According to a post on the Android Developer Blog, Google Play subscriptions can be set up for any digital content and will renew automatically, with Google notifying subscribers of price changes and charges at each renewal. Developers can see what device a user has bought a subscription on, and extend the subscription to multiple devices owned by the same user. Subscribers will also be able to access their subscription content across multiple platforms (Android, Chrome, and even a developer’s own website) if a developer sets up a user profile and password system that can be validated by Google’s publisher API. As with Apple, Google keeps a 30 percent share of all subscription revenues.

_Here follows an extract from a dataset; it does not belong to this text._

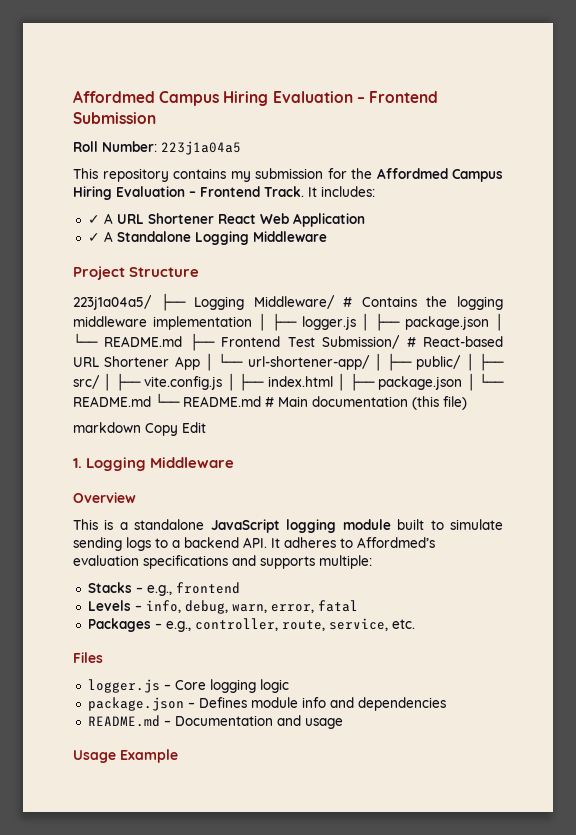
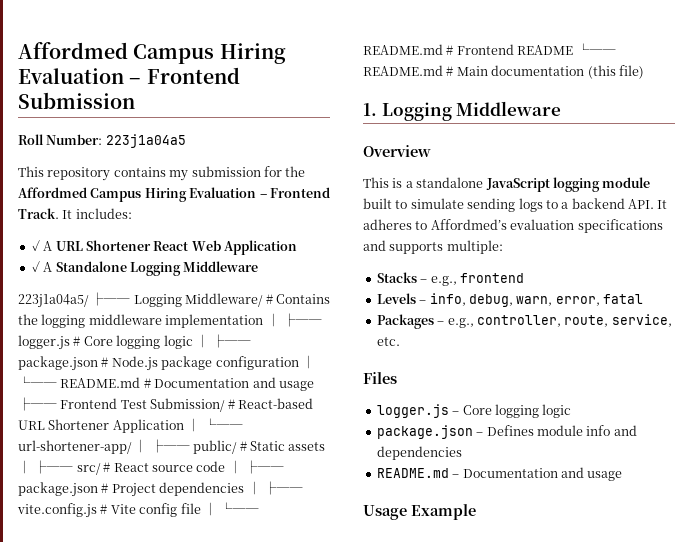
- Project Structure
- 223j1a04a5/ ├── Logging Middleware/ # Contains the logging middleware implementation │ ├── logger.js │ ├── package.json │ └── README.md ├── Frontend Test Submission/ # React-based URL Shortener App │ └── url-shortener-app/ │ ├── public/ │ ├── src/ │ ├── vite.config.js │ ├── index.html │ ├── package.json │ └── README.md └── README.md # Main documentation (this file)
+ 223j1a04a5/ ├── Logging Middleware/ # Contains the logging middleware implementation │ ├── logger.js # Core logging logic │ ├── package.json # Node.js package configuration │ └── README.md # Documentation and usage ├── Frontend Test Submission/ # React-based URL Shortener Application │ └── url-shortener-app/ │ ├── public/ # Static assets │ ├── src/ # React source code │ ├── package.json # Project dependencies │ ├── vite.config.js # Vite config file │ └── README.md # Frontend README └── README.md # Main documentation (this file)
- markdown Copy Edit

Today’s announcement brings Google’s payment options more closely in line with those on iOS, which introduced in-app subscriptions in Feb. 2011. However, more importantly the move could put Google ahead of Apple when it comes to monetization for one of the most profitable type of app on either platform — games.
Unlike Apple’s subscription system, which covers content-based apps like digital newspapers and magazines, and subscription-based services like Rdio, Android developers can offer subscriptions for anything. Developers can also offer subscriptions that are accessed across several apps, such as a currency bundle that can be used in all of a developer’s games.
It’s no surprise that one of the first companies that’s taking advantage of Android’s new subscription system is game developer Glu Mobile. In order to support subscriptions, the company has standardized its IAP bundling and introduced a single, universal currency that can be used across all its games.
Glu’s new’s VIP Club offers players the choice to set up a monthly renewing subscription for in-game currency, instead of making one-time purchases. A $9.99 a month Gold Membership rewards players with 520 Glu credits a month, double the amount of credits a user would receive if they made a one-time purchase of a $9.99 in-game currency pack. VIP Club members are also further incentivized by being automatically entered into a monthly sweepstakes where they can win everything from electronics to paid vacations.
“We see that there’s tremendous value in this,” says Adam Flanders, the company’s SVP of sales and marketing. “There’s not a lot of difference between a magazine publisher who goes out and updates on a subscription basis every month and a company like us who is constantly servicing these games to keep people playing and keep them wanting to come back and see new content.”
Although a new option on smartphones, according to Flanders, in-game subscriptions mark a return to a business model Glu used on feature phones. “Carriers always offered subscriptions as a billing option,” he explains. “It was a decent portion [of our earnings] but what it did was reduce some of the volatility.”
Although one of the first developers to come on board, Glu probably won’t end up in the minority. Because game developers ultimately depend on a hit-driven revenue model, the option to establish a steady stream of income based on monthly subscriptions will likely prove to be extremely enticing.
“This is definitely something that could keep [Android] competitive,” says Flanders. “I think it’s going to be big. It’s definitely an exciting move for us and Google. If you look at any other subscription based model or company — companies like Netflix have done quite well with the subscription model.”